Google is making security a ranking signal and has begun by encouraging webmasters to switch over to using HTTPS, or Hypertext Transfer Protocol Secure.
A website that uses HTTPS is often identified by its URL, such as https://mail.google.com. This means the website uses the security protocol Secure Sockets Layers (SSL), which uses security certificates so that all information sent to and from the website to the user's computer is encrypted. A website with SSL is considered more secure as it prevents unauthorized parties from intercepting information about a user's activities and using it for malicious purposes.
Webmaster Trends analysts Zineb Ait Bahaji and Gary Illyes wrote a blog post on Wednesday saying they have been conducting tests that take into account whether websites use encrypted connections, and they say the results have so far been positive, which prompted Google to consider the use of HTTPS as a factor to be considered when determining a website's search ranking.
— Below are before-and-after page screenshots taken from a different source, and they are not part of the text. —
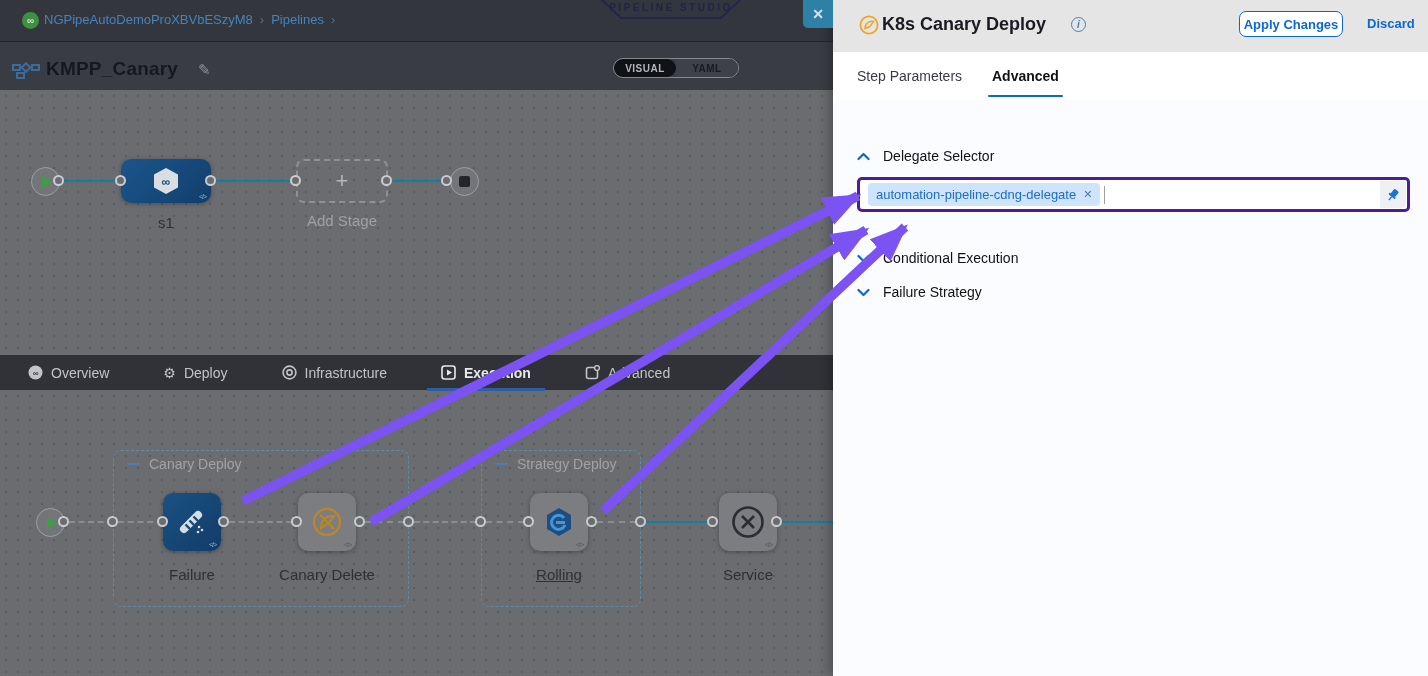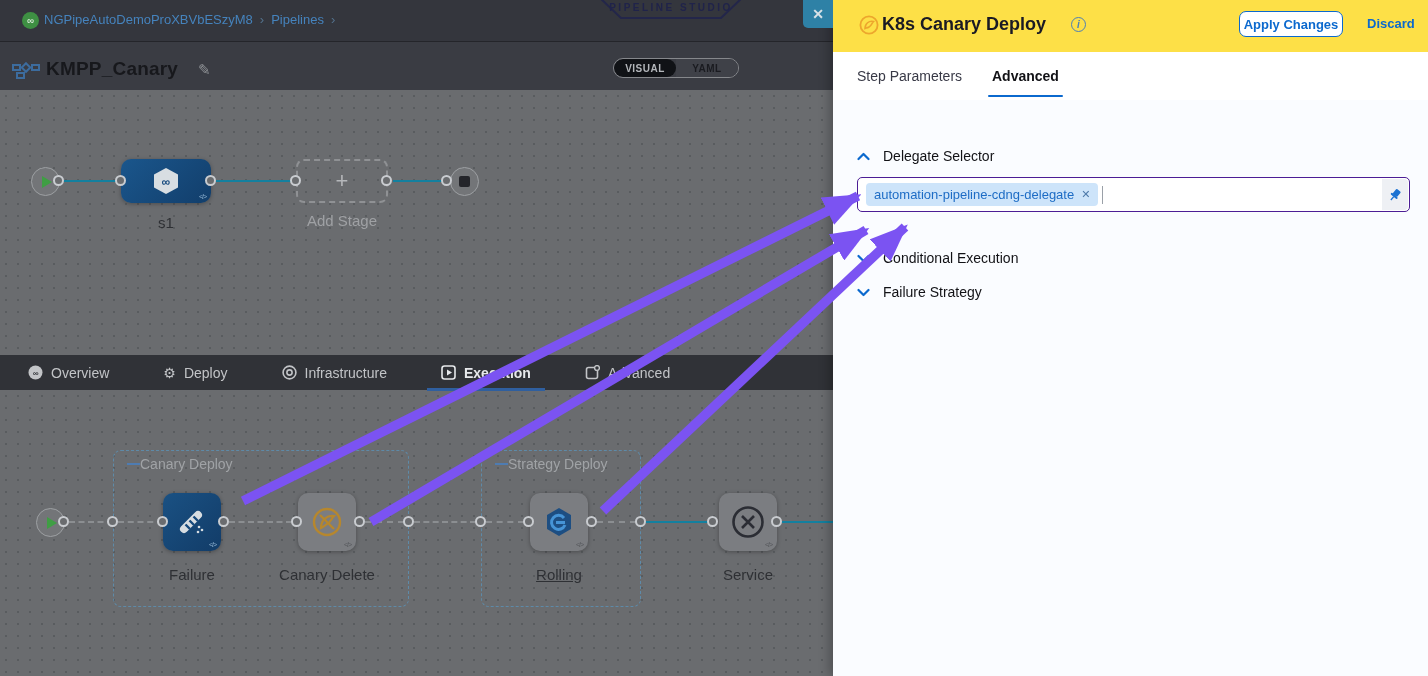--- a/index.html
+++ b/index.html
@@ -45,45 +45,45 @@
   .stop-sq { width:11px; height:11px; border-radius:2px; background:#24252a; }
 
   .stage-node { position:absolute; left:121px; top:159px; width:90px; height:44px; border-radius:10px;
     background:linear-gradient(135deg,#1a568c,#123e6b); box-shadow:0 1px 4px rgba(0,0,0,.3); }
   .addstage { position:absolute; left:296px; top:159px; width:92px; height:44px; border:2px dashed #8f9194; border-radius:8px; display:flex; align-items:center; justify-content:center; color:#b5b7ba; font-size:22px; font-weight:300; }
   .code-glyph { position:absolute; right:5px; bottom:3px; font-size:7px; letter-spacing:-1px; }
   .node-label { position:absolute; font-size:15px; color:#2e3034; text-align:center; transform:translateX(-50%); white-space:nowrap; }
   .node-label.lt { color:#9fa1a4; }
 
   .group-box { position:absolute; border:1.5px dashed #5e8aa8; border-radius:8px; }
-  .group-label { position:absolute; display:flex; align-items:center; font-size:14px; color:#a0a3a6; }
+  .group-label { position:absolute; display:flex; align-items:center; gap:9px; font-size:14px; color:#a0a3a6; }
   .group-label .minus { width:13px; height:0; border-top:2.5px solid #4e7cb2; }
 
   .step-node { position:absolute; width:58px; height:58px; border-radius:10px; background:#7b7d81; box-shadow:0 1px 4px rgba(0,0,0,.3); display:flex; align-items:center; justify-content:center; }
   .step-node.sel { background:linear-gradient(135deg,#1a5183,#123c68); }
 
   
   .stage-tab { display:flex; align-items:center; gap:8px; font-size:14px; color:#c2c4c7; position:relative; }
   .stage-tab.active { color:#e7e9ec; font-weight:700; }
   .stage-tab.active::after { content:""; position:absolute; left:-14px; right:-14px; bottom:-10px; height:2.5px; background:#2f5f9f; }
 
   
   #drawer { position:absolute; left:833px; top:0; width:595px; height:676px; background:#ffffff; box-shadow:-4px 0 10px rgba(0,0,0,.25); }
-  .d-head { position:absolute; left:0; top:0; right:0; height:60px; border-bottom:1px solid #e6e7eb; background:#fde047; }
+  .d-head { position:absolute; left:0; top:0; right:0; height:60px; border-bottom:1px solid #e6e7eb; background:#e5e5e5; }
   .d-title { position:absolute; left:49px; top:14px; font-size:18px; font-weight:700; color:#1a1a24; }
   .info-i { position:absolute; left:238px; top:17px; width:15px; height:15px; border:1.4px solid #4d7fb5; border-radius:50%; color:#4d7fb5; font-size:10px; font-weight:700; display:flex; align-items:center; justify-content:center; font-style:italic; }
   .apply-btn { position:absolute; left:406px; top:11px; width:104px; height:26px; border:1px solid #0b69ce; border-radius:7px; background:#fff; color:#0b69ce; font-size:13px; font-weight:700; display:flex; align-items:center; justify-content:center; }
   .discard { position:absolute; left:534px; top:16px; font-size:13px; font-weight:700; color:#0b69ce; }
   .d-tabs { position:absolute; left:0; top:52px; right:0; height:48px; background:#fff; }
   .d-tab { position:absolute; top:16px; font-size:14px; color:#383946; }
   .d-tab.active { font-weight:700; color:#121216; }
   .d-tab.active::after { content:""; position:absolute; left:-4px; right:-4px; bottom:-13px; height:2.5px; background:#0b69ce; border-radius:2px; }
   .d-body { position:absolute; left:0; top:100px; right:0; bottom:0; background:#fafcff; }
   .section-h { position:absolute; display:flex; align-items:center; gap:13px; font-size:14px; font-weight:400; color:#121216; }
-  .dl-input { position:absolute; left:24px; top:77px; width:553px; height:35px; background:#fff; border:1px solid #4c1d95; border-radius:5px; display:flex; align-items:center; padding:0 4px 0 8px; }
+  .dl-input { position:absolute; left:24px; top:77px; width:553px; height:35px; background:#fff; border:3px solid #4c1d95; border-radius:5px; display:flex; align-items:center; padding:0 4px 0 8px; }
   .chip { display:flex; align-items:center; gap:7px; background:#cde4fa; border-radius:4px; height:23px; padding:0 8px; font-size:13px; color:#1d6cc5; }
   .chip .x { color:#4d79a9; font-size:11px; }
   .caret { width:1px; height:18px; background:#9aa0a8; margin-left:4px; }
   .pin-box { position:absolute; right:1px; top:1px; bottom:1px; width:26px; background:#eef0f4; border-radius:0 4px 4px 0; display:flex; align-items:center; justify-content:center; }
 
   #arrows { position:absolute; left:0; top:0; z-index:60; pointer-events:none; }
   svg { display:block; }
 </style>
 </head>
 <body>

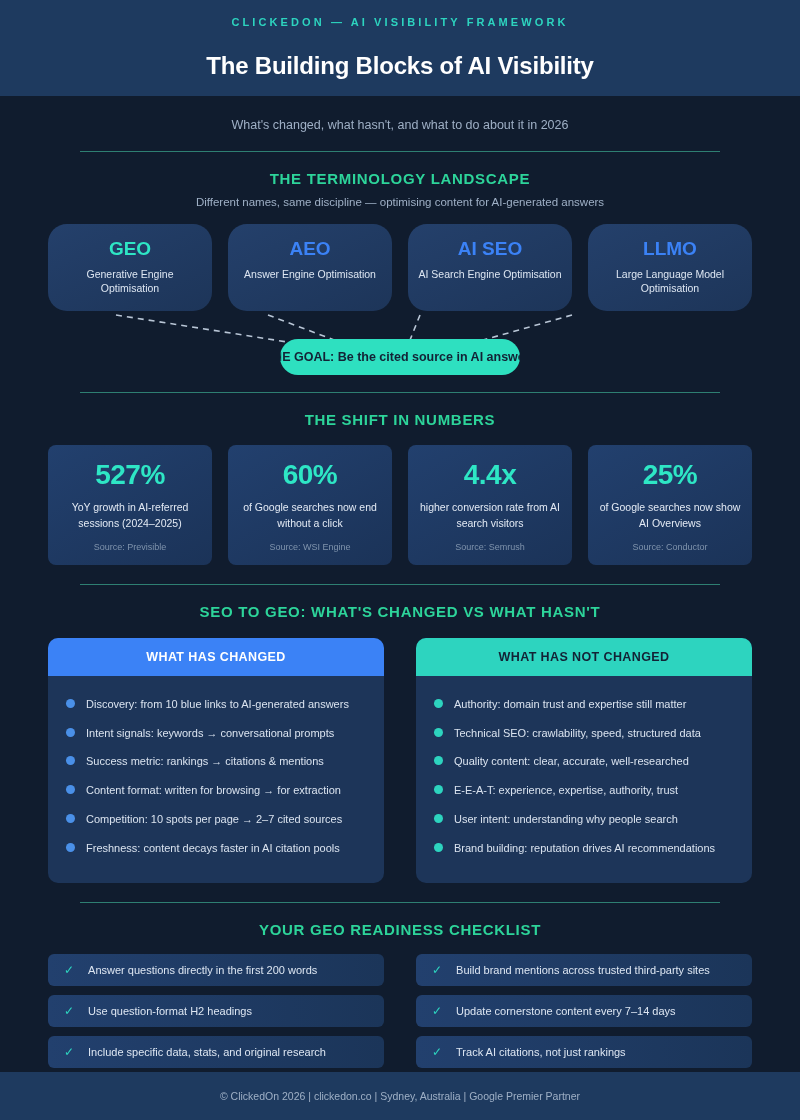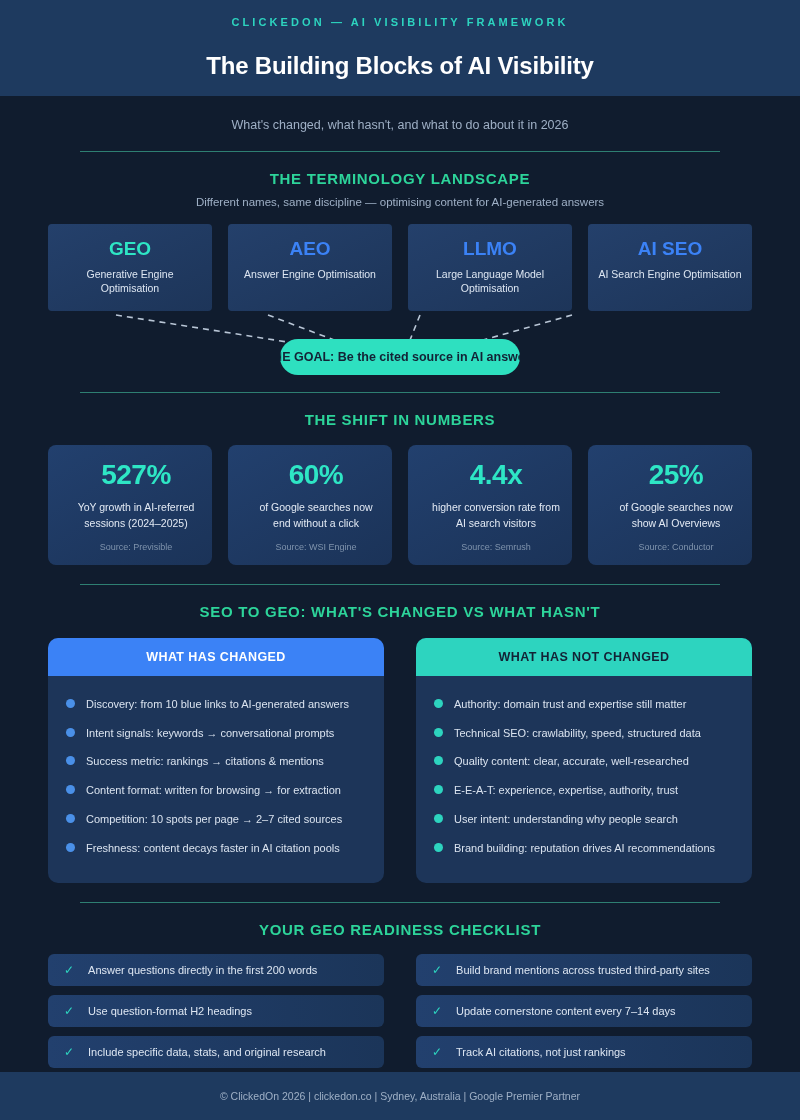--- a/index.html
+++ b/index.html
@@ -63,21 +63,21 @@
 
   
   .terms {
     display:flex; gap:16px;
     padding:0 48px;
     margin-top:16px;
   }
   .term-card {
     flex:1;
     background:linear-gradient(155deg,#24406b 0%,#1d3559 100%);
-    border-radius:4px;
+    border-radius:19px;
     padding:14px 8px 16px 8px;
     text-align:center;
     min-height:68px;
   }
   .term-abbr { font-size:19px; font-weight:bold; margin-bottom:7px; }
   .term-abbr.teal { color:#2ee6c5; }
   .term-abbr.blue { color:#3b82f6; }
   .term-full {
     font-size:10.5px; color:#dde6f2; line-height:1.35;
   }
@@ -108,21 +108,21 @@
   
   .stats {
     display:flex; gap:16px;
     padding:0 48px;
     margin-top:17px;
   }
   .stat-card {
     flex:1;
     background:linear-gradient(150deg,#22406e 0%,#1b3358 100%);
     border-radius:8px;
-    padding:14px 10px 13px 22px;
+    padding:14px 10px 13px 10px;
     text-align:center;
   }
   .stat-value {
     font-size:28px; font-weight:bold;
     color:#2ee6c5;
     letter-spacing:-0.5px;
   }
   .stat-label {
     font-size:10.5px; color:#e3eaf4;
     line-height:1.45; margin-top:9px;
@@ -212,26 +212,26 @@
   <div class="terms">
     <div class="term-card">
       <div class="term-abbr teal">GEO</div>
       <div class="term-full">Generative Engine Optimisation</div>
     </div>
     <div class="term-card">
       <div class="term-abbr blue">AEO</div>
       <div class="term-full">Answer Engine Optimisation</div>
     </div>
     <div class="term-card">
+      <div class="term-abbr blue">AI SEO</div>
+      <div class="term-full">AI Search Engine Optimisation</div>
+    </div>
+    <div class="term-card">
       <div class="term-abbr blue">LLMO</div>
       <div class="term-full">Large Language Model Optimisation</div>
-    </div>
-    <div class="term-card">
-      <div class="term-abbr blue">AI SEO</div>
-      <div class="term-full">AI Search Engine Optimisation</div>
     </div>
   </div>
 
   <div class="connect-zone">
     <svg width="800" height="62" viewBox="0 0 800 62">
       <g stroke="#b9c6d6" stroke-width="1.6" stroke-dasharray="6 5" fill="none">
         <path d="M116 4 L370 44"></path>
         <path d="M268 4 L374 44"></path>
         <path d="M420 4 L404 44"></path>
         <path d="M572 4 L430 44"></path>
"For now it's only a very lightweight signal - affecting less than 1% of global queries, and carrying less weight than other signals such as high-quality content," says Bahaji and Illyes in their blog post. "But over time, we may decide to strengthen it, because we'd like to encourage all website owners to switch from HTTP to HTTPS to keep everyone safe on the web."
SSL certificates can be purchased in single, multi-domain and wildcard packages. Google encourages webmasters and developers to use a 2048-bit key certificate for their websites and has published a separate article that instructs website owners on how to move their websites by changing the URL. The search company also recommends that webmasters do not use robots.txt to prevent Google's bots from crawling their HTTPS website. Webmasters who already have HTTPS on their websites can also test their websites using the Qualys Lab tool.
The announcement has gained a significant following since its publication, with more 1,300 comments from people who mostly support the new focus on security or have felt that Google has been cooking up the change for a while. Google has, in fact, started using an HTTPS connection for its Search, Gmail and Drive websites, which prevents hackers from snooping in on searches, emails and documents sent across the web.
A few commenters, however, have raised issues that the measure provides only a false sense of security, since most hackers penetrate data stored in databases and not information currently in transit. Others are concerned about the potential costs of owning an HTTPS website.